- _What you need to do_
Transcribe the data underneath exactly. No images belong in your version.

═════ Provided information

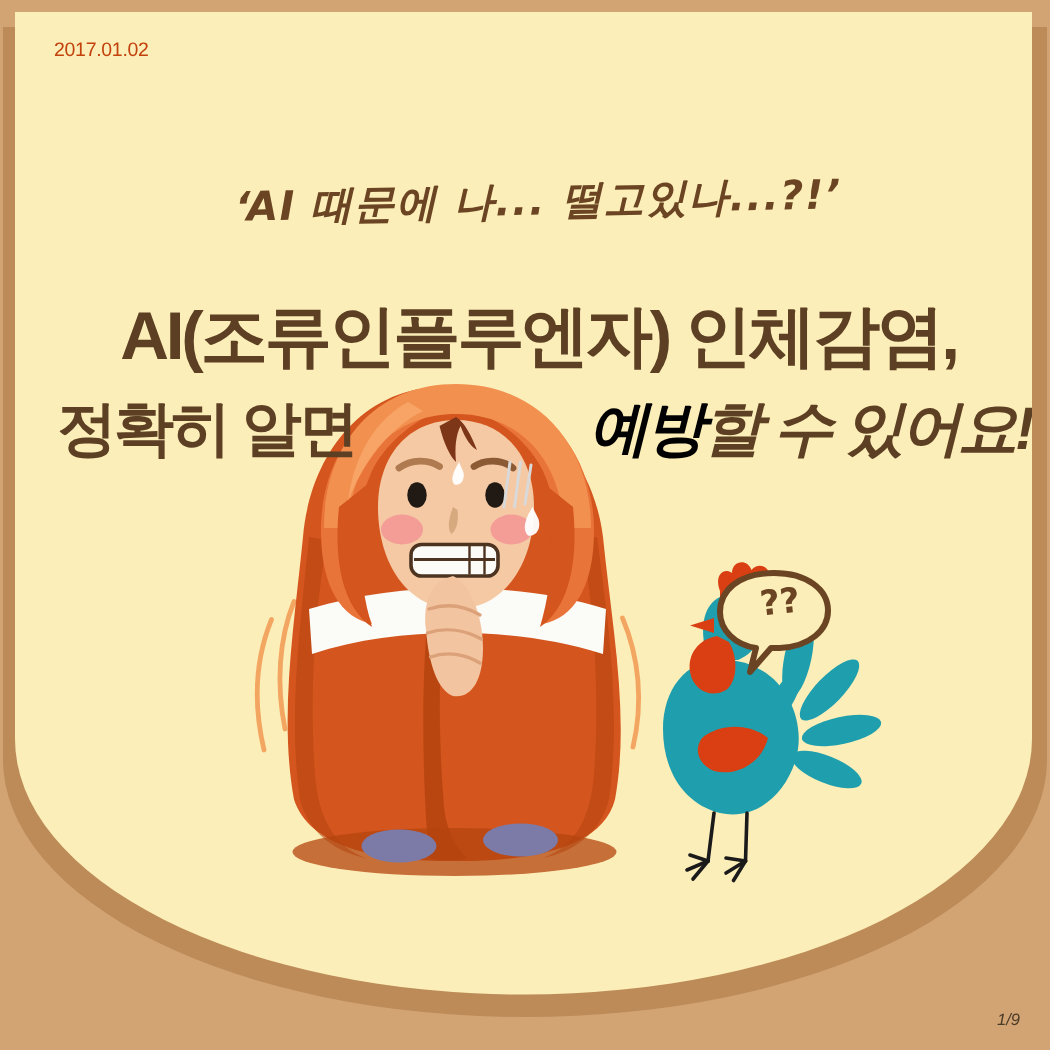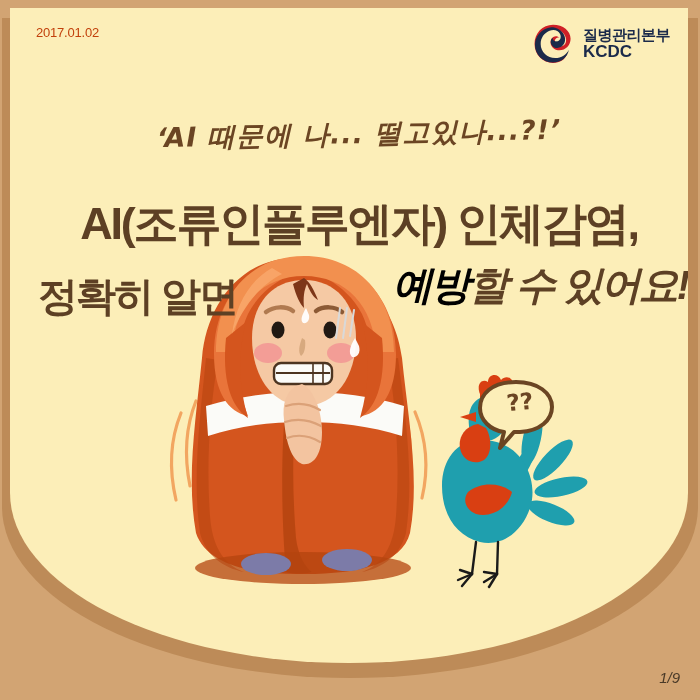"질병관리본부" div.logo { html: <div> <svg> <path></path> <path></path> </svg> <span> <span>질병관리본부</span> <span>KCDC</span> </span> </div> -> none }
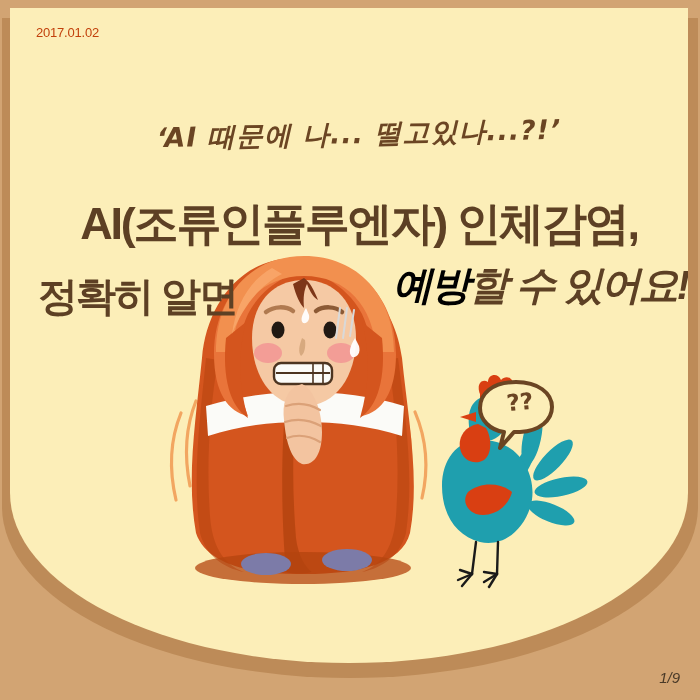"정확히 알면" .t2-left { margin-top: 11px -> none }
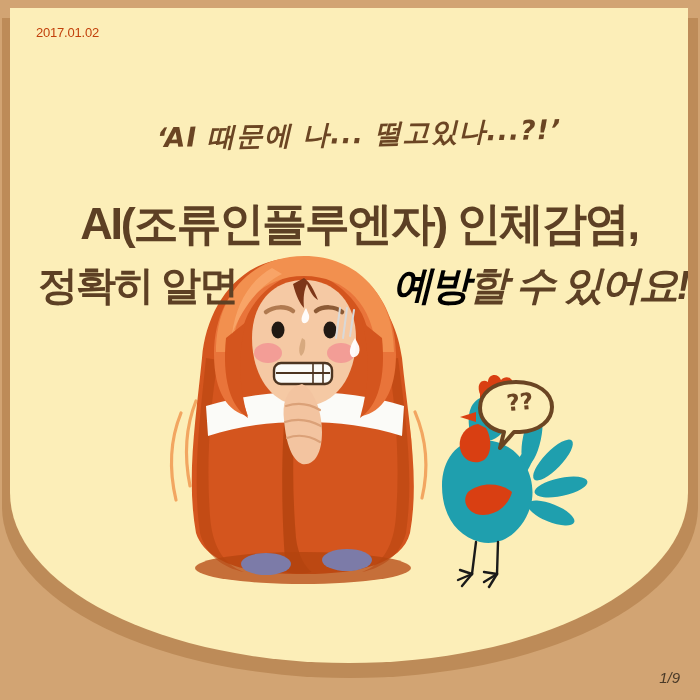"1/9" .page-num { font-size: 15px -> 11px }
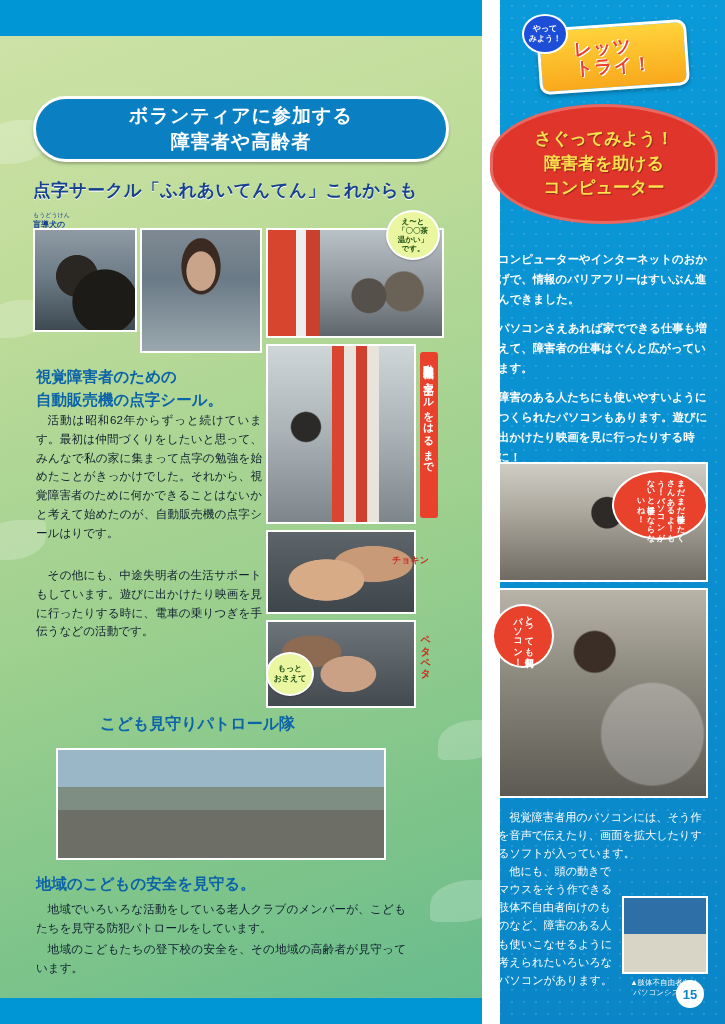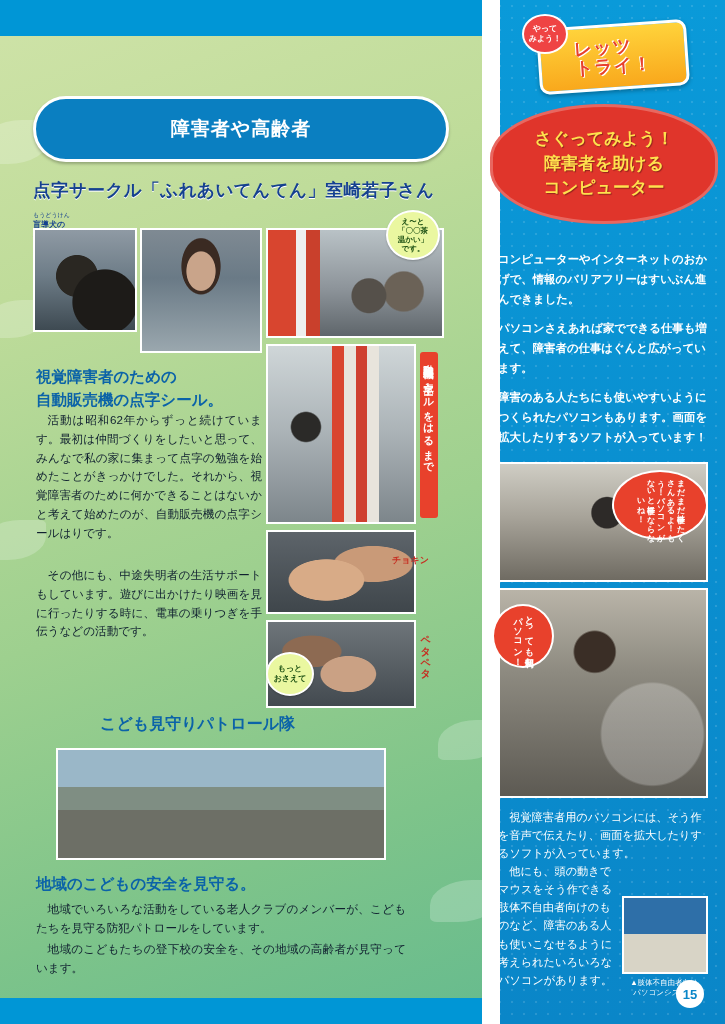"やって" .lt-badge { background: #ef4444 -> #1d4ed8 }
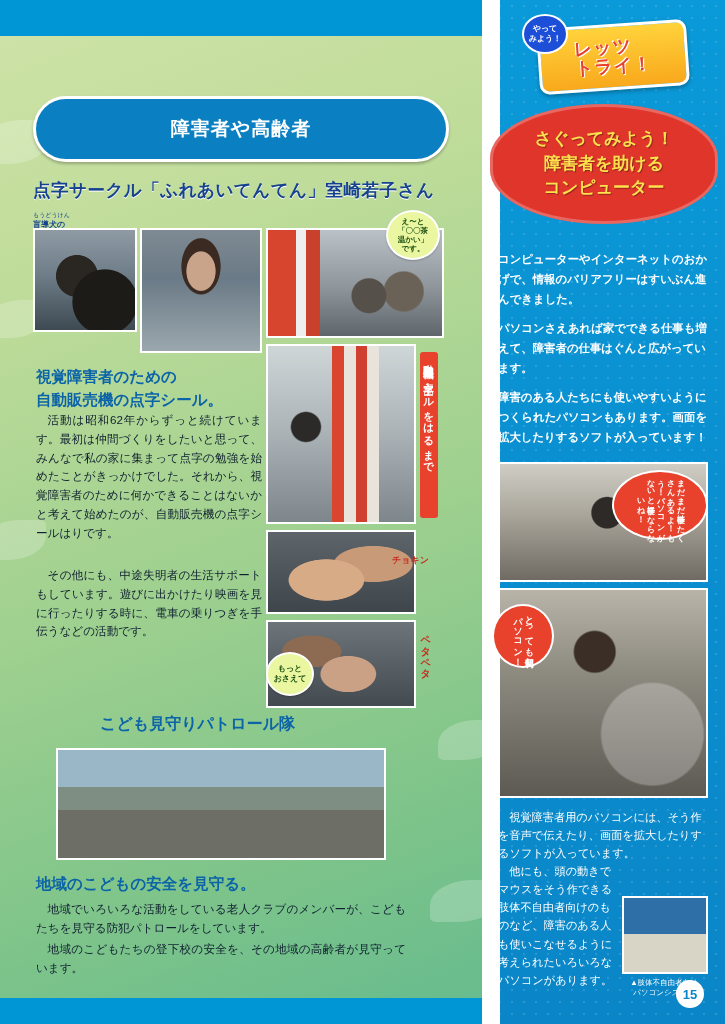"ボランティアに参加する" div.l1 { html: none -> <div>ボランティアに参加する</div> }
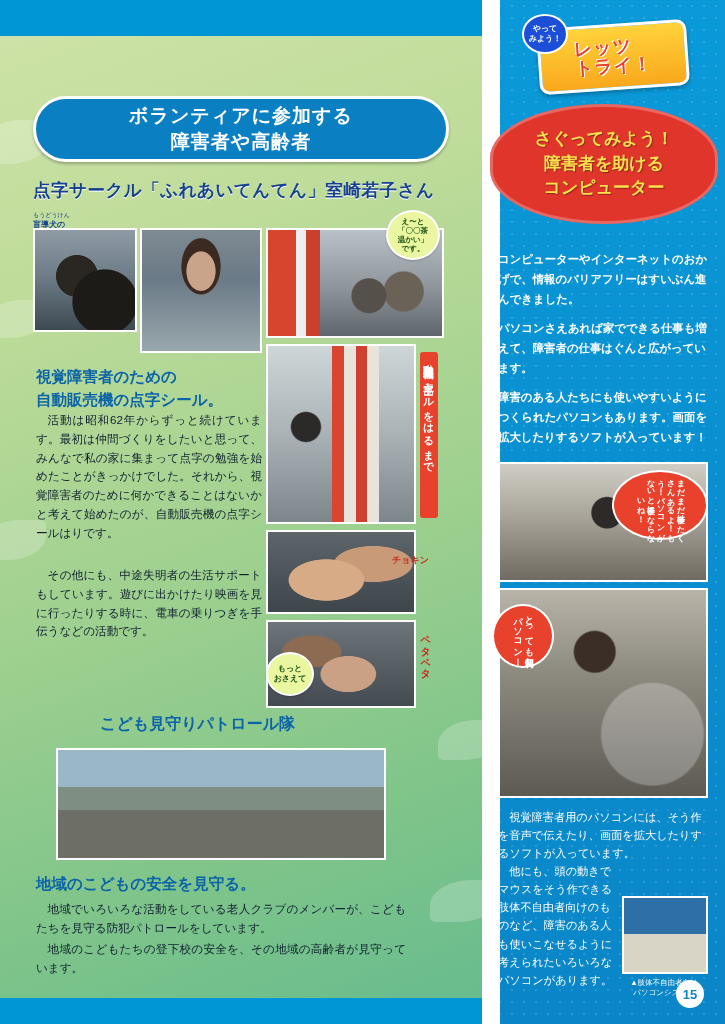"点字サークル「ふれあいてんてん」室崎若子さん" div.subhead { text: 室崎若子さん -> これからも }
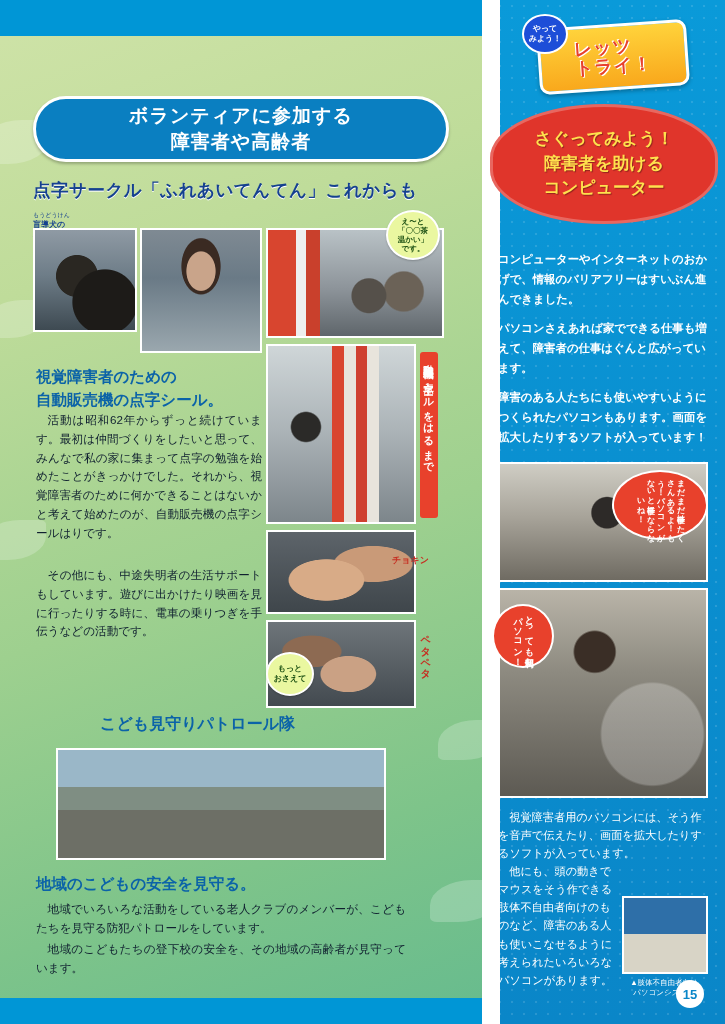"障害のある人たちにも使いやすいようにつくられたパソコンもあります。画面を拡大した" p { text: 画面を拡大したりするソフトが入っています -> 遊びに出かけたり映画を見に行ったりする時に }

══════════

- _Answer below_
"질병관리본부" div.logo { html: <div> <svg> <path></path> <path></path> </svg> <span> <span>질병관리본부</span> <span>KCDC</span> </span> </div> -> none }
"정확히 알면" .t2-left { margin-top: 11px -> none }
"1/9" .page-num { font-size: 15px -> 11px }
"やって" .lt-badge { background: #ef4444 -> #1d4ed8 }
"ボランティアに参加する" div.l1 { html: none -> <div>ボランティアに参加する</div> }
"点字サークル「ふれあいてんてん」室崎若子さん" div.subhead { text: 室崎若子さん -> これからも }
"障害のある人たちにも使いやすいようにつくられたパソコンもあります。画面を拡大した" p { text: 画面を拡大したりするソフトが入っています -> 遊びに出かけたり映画を見に行ったりする時に }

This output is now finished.